◆ What the exercise asks: Once you have located the line containing "row Myyrä: none -> MTV Katsomo | 0:41:00" in the material below, return it exactly along with each line after it through the line containing "Syvissä vesissä | Duration: 0:53:03".

BEGIN Provided entries

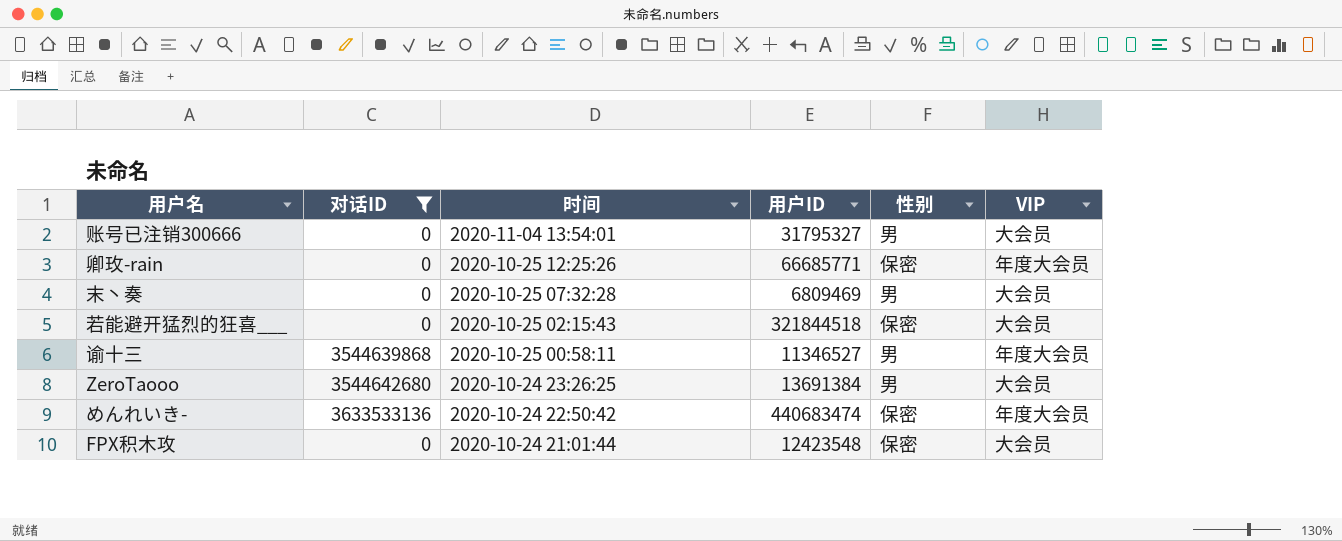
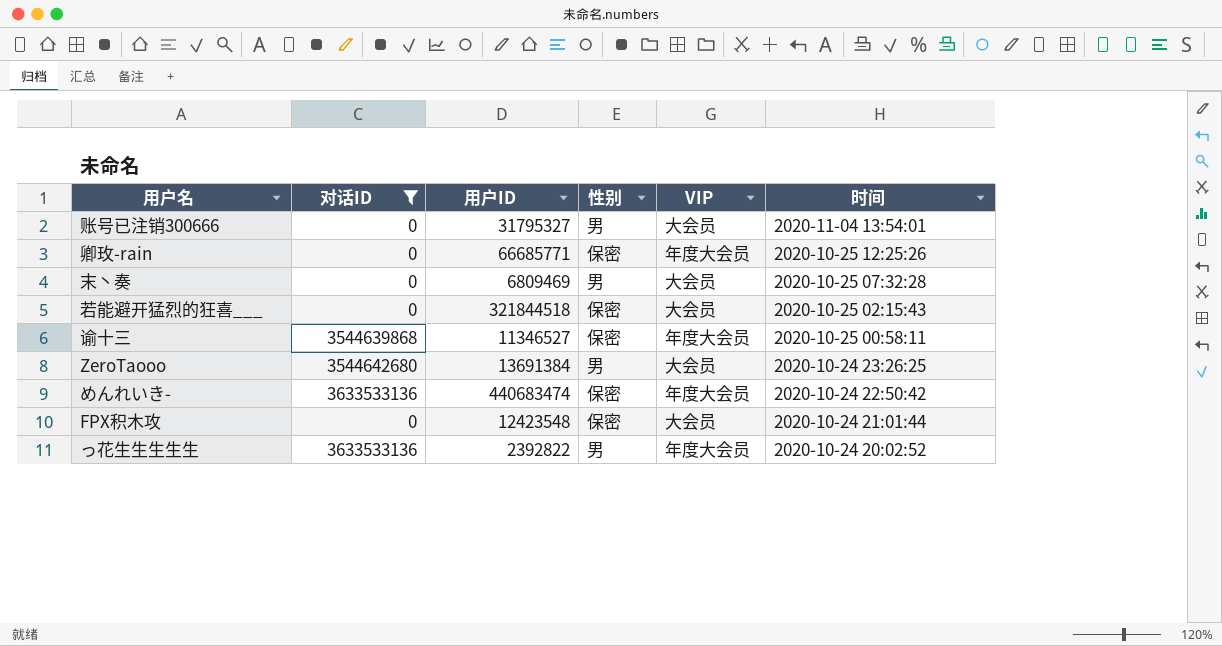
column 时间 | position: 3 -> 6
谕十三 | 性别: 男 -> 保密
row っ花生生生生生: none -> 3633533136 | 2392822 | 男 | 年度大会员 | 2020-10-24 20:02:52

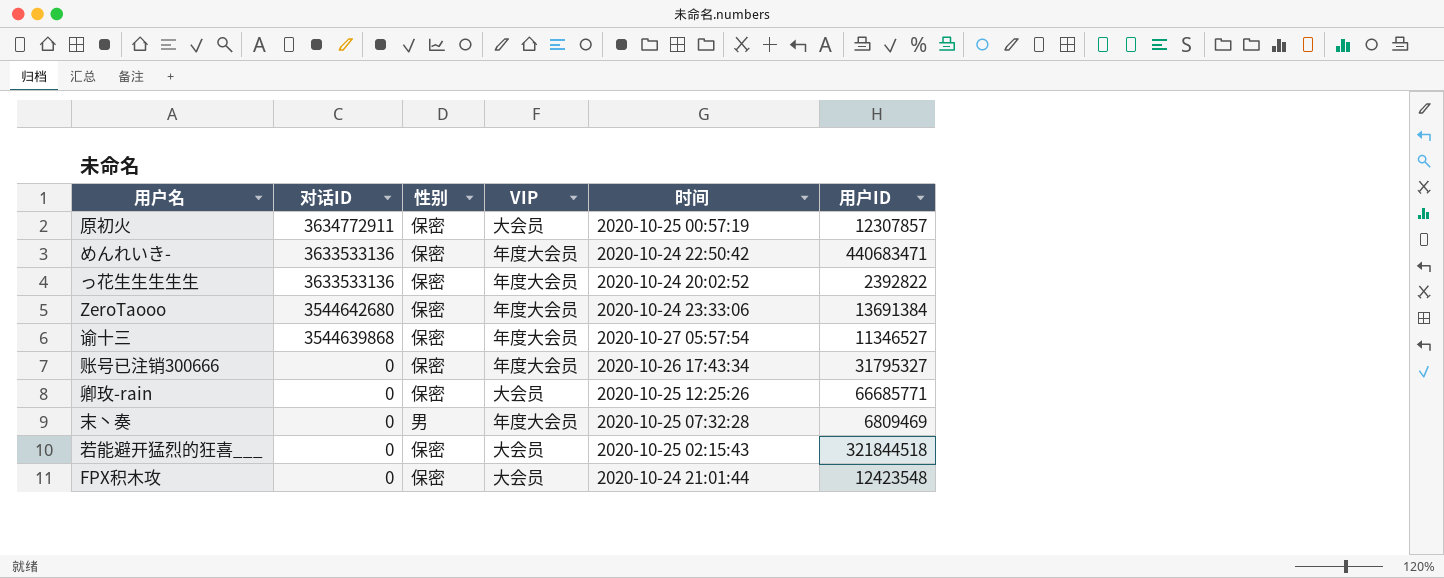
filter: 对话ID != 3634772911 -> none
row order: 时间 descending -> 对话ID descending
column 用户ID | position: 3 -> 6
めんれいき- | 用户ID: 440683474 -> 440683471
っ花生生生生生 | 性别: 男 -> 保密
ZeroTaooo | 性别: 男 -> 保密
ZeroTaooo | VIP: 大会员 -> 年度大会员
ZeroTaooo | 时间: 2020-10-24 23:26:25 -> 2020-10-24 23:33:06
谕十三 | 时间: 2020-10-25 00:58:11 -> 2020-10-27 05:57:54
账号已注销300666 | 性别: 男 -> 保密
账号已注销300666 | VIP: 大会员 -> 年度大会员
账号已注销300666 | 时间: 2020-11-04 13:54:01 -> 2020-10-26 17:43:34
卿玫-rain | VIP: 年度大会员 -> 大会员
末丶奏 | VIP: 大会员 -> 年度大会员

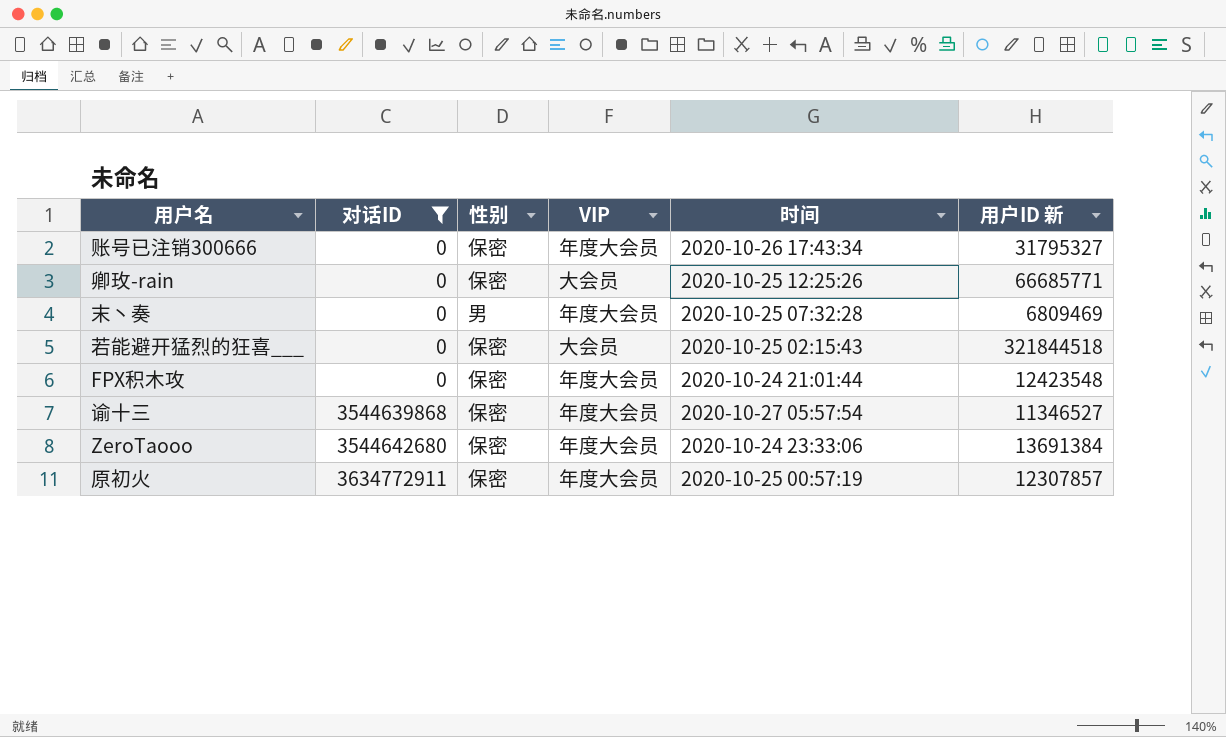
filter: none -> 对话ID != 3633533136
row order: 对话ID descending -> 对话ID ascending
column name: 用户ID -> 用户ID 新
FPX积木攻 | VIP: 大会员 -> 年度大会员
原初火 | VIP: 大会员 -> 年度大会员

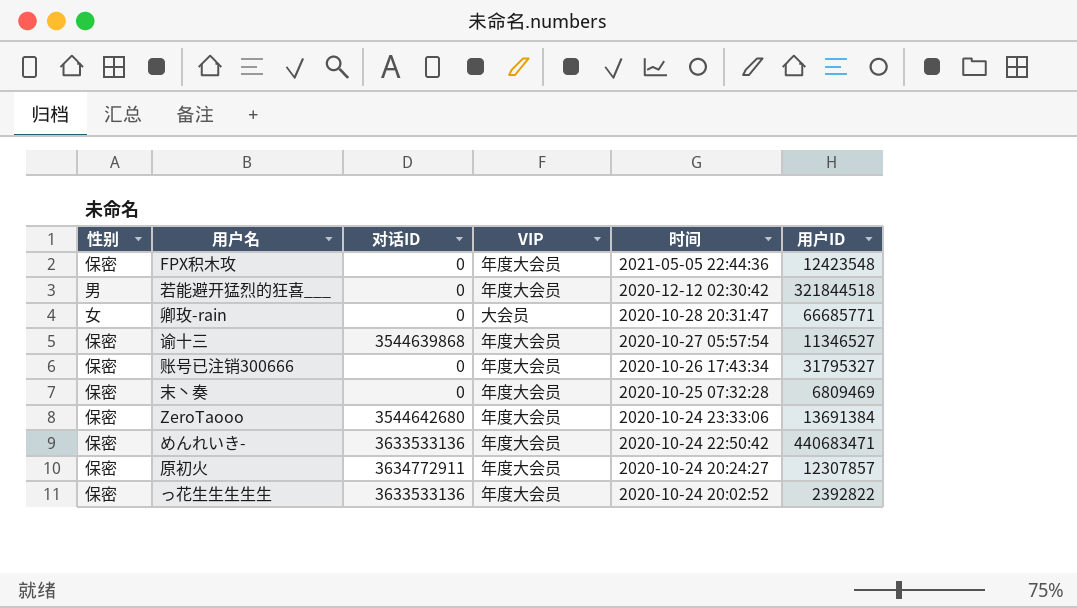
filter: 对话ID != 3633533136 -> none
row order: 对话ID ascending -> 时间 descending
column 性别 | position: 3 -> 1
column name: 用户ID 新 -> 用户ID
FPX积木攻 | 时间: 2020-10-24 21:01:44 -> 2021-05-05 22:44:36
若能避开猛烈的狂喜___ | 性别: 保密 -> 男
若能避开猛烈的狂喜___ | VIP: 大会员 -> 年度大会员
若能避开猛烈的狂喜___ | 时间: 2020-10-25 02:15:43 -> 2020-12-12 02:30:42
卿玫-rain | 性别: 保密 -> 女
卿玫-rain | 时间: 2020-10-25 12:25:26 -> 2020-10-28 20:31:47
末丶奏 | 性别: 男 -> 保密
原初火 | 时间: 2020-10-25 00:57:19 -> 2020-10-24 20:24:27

END Provided entries
BEGIN Provided entries

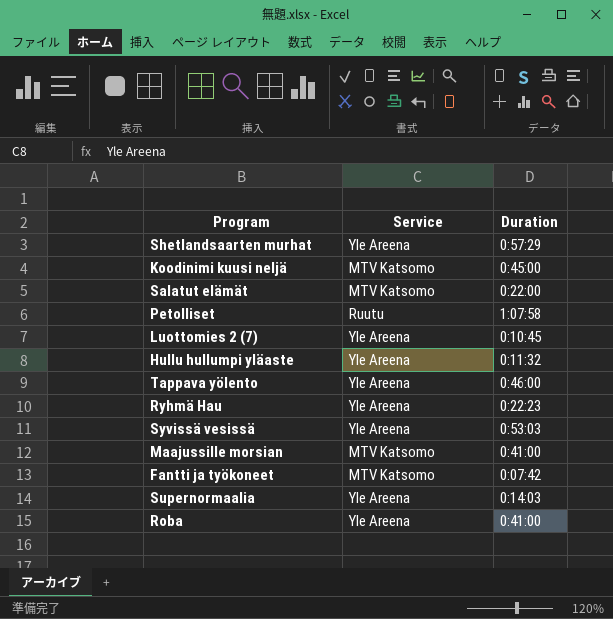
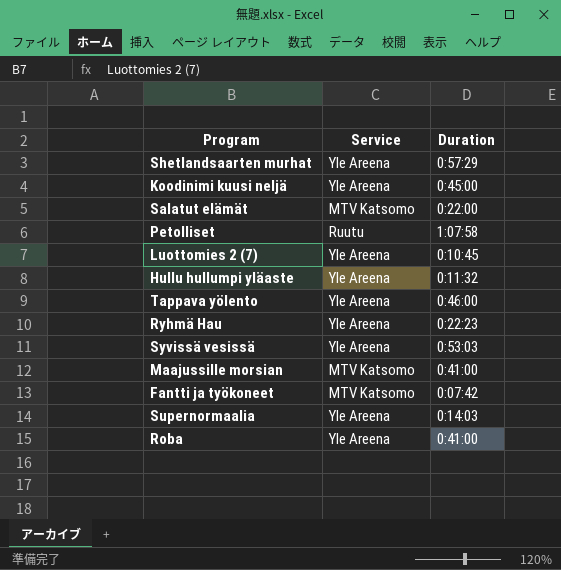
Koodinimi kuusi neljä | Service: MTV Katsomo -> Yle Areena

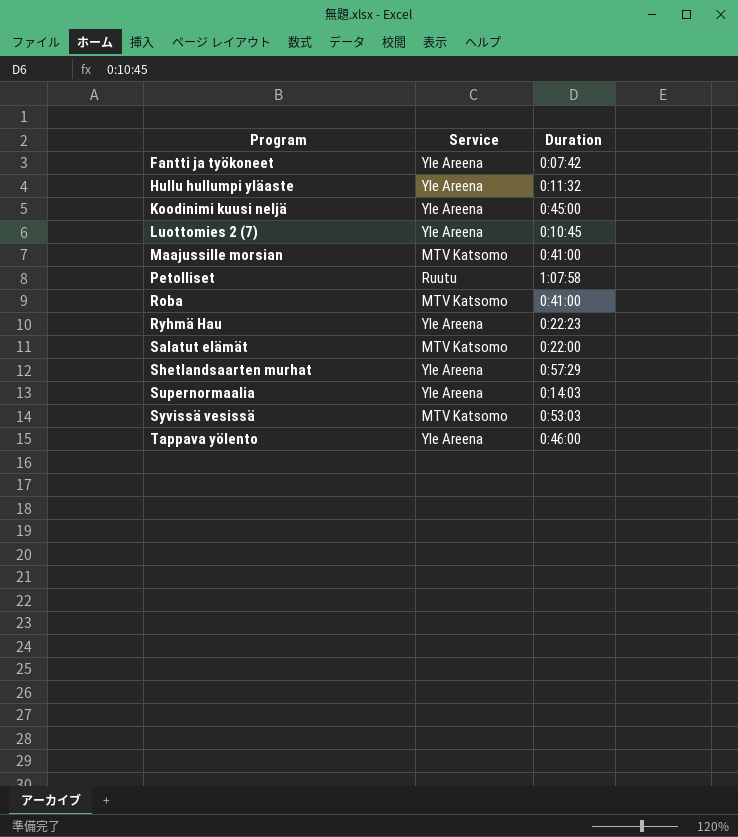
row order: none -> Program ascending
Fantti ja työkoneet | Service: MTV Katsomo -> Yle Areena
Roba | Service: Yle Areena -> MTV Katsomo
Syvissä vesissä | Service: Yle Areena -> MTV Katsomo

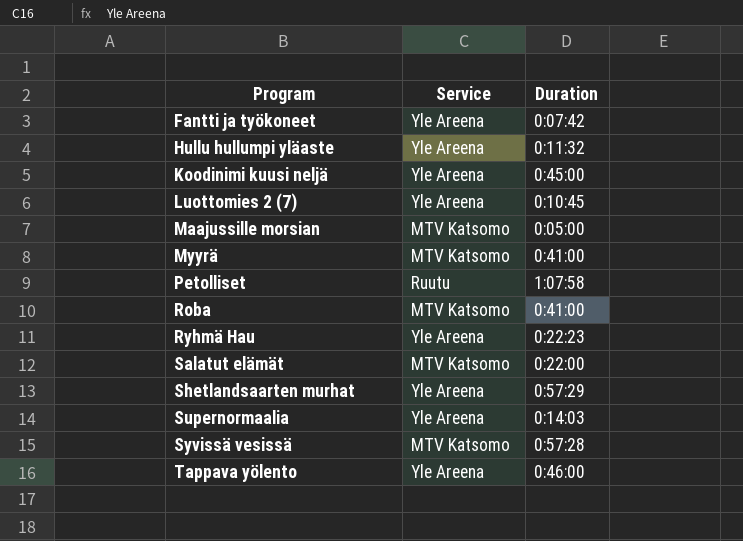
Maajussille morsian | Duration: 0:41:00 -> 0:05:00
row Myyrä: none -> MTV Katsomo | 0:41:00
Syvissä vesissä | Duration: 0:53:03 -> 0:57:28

END Provided entries

◆ Solution for this task:
row Myyrä: none -> MTV Katsomo | 0:41:00
Syvissä vesissä | Duration: 0:53:03 -> 0:57:28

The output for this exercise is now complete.